Торчат ребятишки перед молодухой, опустив долу повинные головушки, мелко подрагивая, словно жалкие осиновые листочки, которые вот-вот осенний ветер-листодер зло сорвет и кинет на стылую земь.
— Ванька!.. Ты почему, лодырь, мало воды наносил?! Говорила же — полную бочку… Тяжело на озеро ходить, остарел. Да?
Ванюшка не ведает: остарел ли, не остарел?., да и как отвечать, если от страха примерз язык к нёбу, а едкие слезы жгут и застилают глаза.
— Я спрашиваю, почему воды мало наносил? Почему?
Ванюшка молчит, едва сдерживаясь, чтобы не разреветься в голос.
— И дров мало наколол, и куричью стайку путем не вычистил. Все делаешь спустя рукава… Опять на озере пробегал, на коньках прокатался? Отвечай, охламон? Воды в рот набрал?
И так она пытает парнишку с полчаса, потом хватает за ухо и, уже плачущего, тащит в горницу, где и пихает в угол.
— Всю ночь у меня будешь в углу торчать. Извадила вас мать, избаловала. А тут еще брат, пьянь подзаборная, поважает. Но ничего, я вас быстро выучу, вы у меня по одной половице будете ходить.

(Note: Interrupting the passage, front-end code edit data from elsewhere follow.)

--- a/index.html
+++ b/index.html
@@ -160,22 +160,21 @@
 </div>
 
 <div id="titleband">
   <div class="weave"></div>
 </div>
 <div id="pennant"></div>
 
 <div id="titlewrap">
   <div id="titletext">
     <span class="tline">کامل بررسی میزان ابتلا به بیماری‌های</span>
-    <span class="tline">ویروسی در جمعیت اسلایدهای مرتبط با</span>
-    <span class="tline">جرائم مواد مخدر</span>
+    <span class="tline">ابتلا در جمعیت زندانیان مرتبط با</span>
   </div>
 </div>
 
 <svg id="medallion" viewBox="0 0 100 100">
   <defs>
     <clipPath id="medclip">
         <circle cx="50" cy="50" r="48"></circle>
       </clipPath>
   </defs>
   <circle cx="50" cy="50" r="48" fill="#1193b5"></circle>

Возвращается в кухню, опять садится за стол, начинает пытать Таньку: почему курям мало зерна дала?., почему пол путем не промыла, грязь по углам развезла?., и вскоре ее, уже ревущую в голос, волочит в горницу и ставит в другой угол.

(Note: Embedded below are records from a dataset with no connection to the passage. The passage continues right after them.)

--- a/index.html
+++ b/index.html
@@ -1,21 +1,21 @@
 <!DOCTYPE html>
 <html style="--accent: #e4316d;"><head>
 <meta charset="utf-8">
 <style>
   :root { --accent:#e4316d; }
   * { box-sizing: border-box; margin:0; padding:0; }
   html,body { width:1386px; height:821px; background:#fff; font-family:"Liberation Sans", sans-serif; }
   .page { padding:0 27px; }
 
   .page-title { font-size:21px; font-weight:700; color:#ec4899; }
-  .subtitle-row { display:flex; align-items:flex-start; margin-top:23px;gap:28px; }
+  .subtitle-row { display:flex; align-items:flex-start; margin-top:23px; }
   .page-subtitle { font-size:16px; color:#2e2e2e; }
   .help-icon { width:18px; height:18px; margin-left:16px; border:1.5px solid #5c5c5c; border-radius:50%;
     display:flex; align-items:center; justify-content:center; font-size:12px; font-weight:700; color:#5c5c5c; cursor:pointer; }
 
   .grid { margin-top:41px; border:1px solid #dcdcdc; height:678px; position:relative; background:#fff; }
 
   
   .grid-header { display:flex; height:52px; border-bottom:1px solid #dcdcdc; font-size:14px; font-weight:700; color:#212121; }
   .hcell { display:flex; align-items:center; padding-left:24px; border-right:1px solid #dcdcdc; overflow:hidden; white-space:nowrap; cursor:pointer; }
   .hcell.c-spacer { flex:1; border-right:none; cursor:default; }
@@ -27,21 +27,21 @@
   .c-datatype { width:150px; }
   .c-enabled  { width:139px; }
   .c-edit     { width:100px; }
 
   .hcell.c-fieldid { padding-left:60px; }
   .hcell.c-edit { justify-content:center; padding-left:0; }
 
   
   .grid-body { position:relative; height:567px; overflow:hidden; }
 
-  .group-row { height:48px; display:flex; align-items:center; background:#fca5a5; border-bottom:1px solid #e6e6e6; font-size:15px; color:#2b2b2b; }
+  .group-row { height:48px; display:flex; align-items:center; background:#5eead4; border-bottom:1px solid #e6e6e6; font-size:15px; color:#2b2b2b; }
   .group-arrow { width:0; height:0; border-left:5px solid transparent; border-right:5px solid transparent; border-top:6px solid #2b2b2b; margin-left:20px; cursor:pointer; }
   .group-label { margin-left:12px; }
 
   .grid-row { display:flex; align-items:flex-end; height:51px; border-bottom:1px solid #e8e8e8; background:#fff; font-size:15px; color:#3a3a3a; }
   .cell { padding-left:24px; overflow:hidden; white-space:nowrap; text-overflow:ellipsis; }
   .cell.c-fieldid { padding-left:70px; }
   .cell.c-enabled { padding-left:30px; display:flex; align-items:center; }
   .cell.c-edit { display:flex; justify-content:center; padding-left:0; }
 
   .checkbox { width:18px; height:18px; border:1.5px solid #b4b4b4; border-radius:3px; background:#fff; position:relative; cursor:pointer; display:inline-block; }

— И чтоб не реветь у меня, ясно! — грозно велит ребятишкам, и те, глотая слезы, чуть слышно всхлипывая, замирают в углах. — Будете реветь, на мороз выпру. Идите, своего брата гулящего ищите… А пока постойте. Вот как прощения попросите, тогда посмотрим. Может, и спать ляжете.
Ванюшка набирается ума-разума в углу под Марксом, Танька — под Энгельсом; портреты в дубовых рамах, под стеклом отец, бывший до тюремной отсидки партийцем, приволок из погорелой избы-читальни, когда средь бела дня красный петух заплескал крылами на кровле из ветхого дранья. Пожар залили водой, но все у начальства не доходили руки, и долго, как бельмо в глазу, чернела изба-читальня, беспризорно, слепошаро зияя выбитыми окнами; рылись там сельские книгочеи, унося путние книги, ша-рилась ребятня, выбирая книжки с картинками, а отец, чтоб добру не пропадать, прибрал к рукам два портрета и повесил в горнице. Мать смутно догадывалась, что за деды там намалеваны, — «Вроде заместо святых у партийцев…», и, чтя совецку власть, умиляясь ученой и сытой благообразностью бородачей, после каждой бе-лёнки вешала в горнице Маркса и Энгельса, а на кухне — отсулен-ные матушкой образа. Между прочим, когда уполномоченные по скотским налогам переписывали в горнице краснобаевскую животину, то, почтительно взглядывая на портреты, другой раз и не пытали насчет припрятанных бычков и телочек.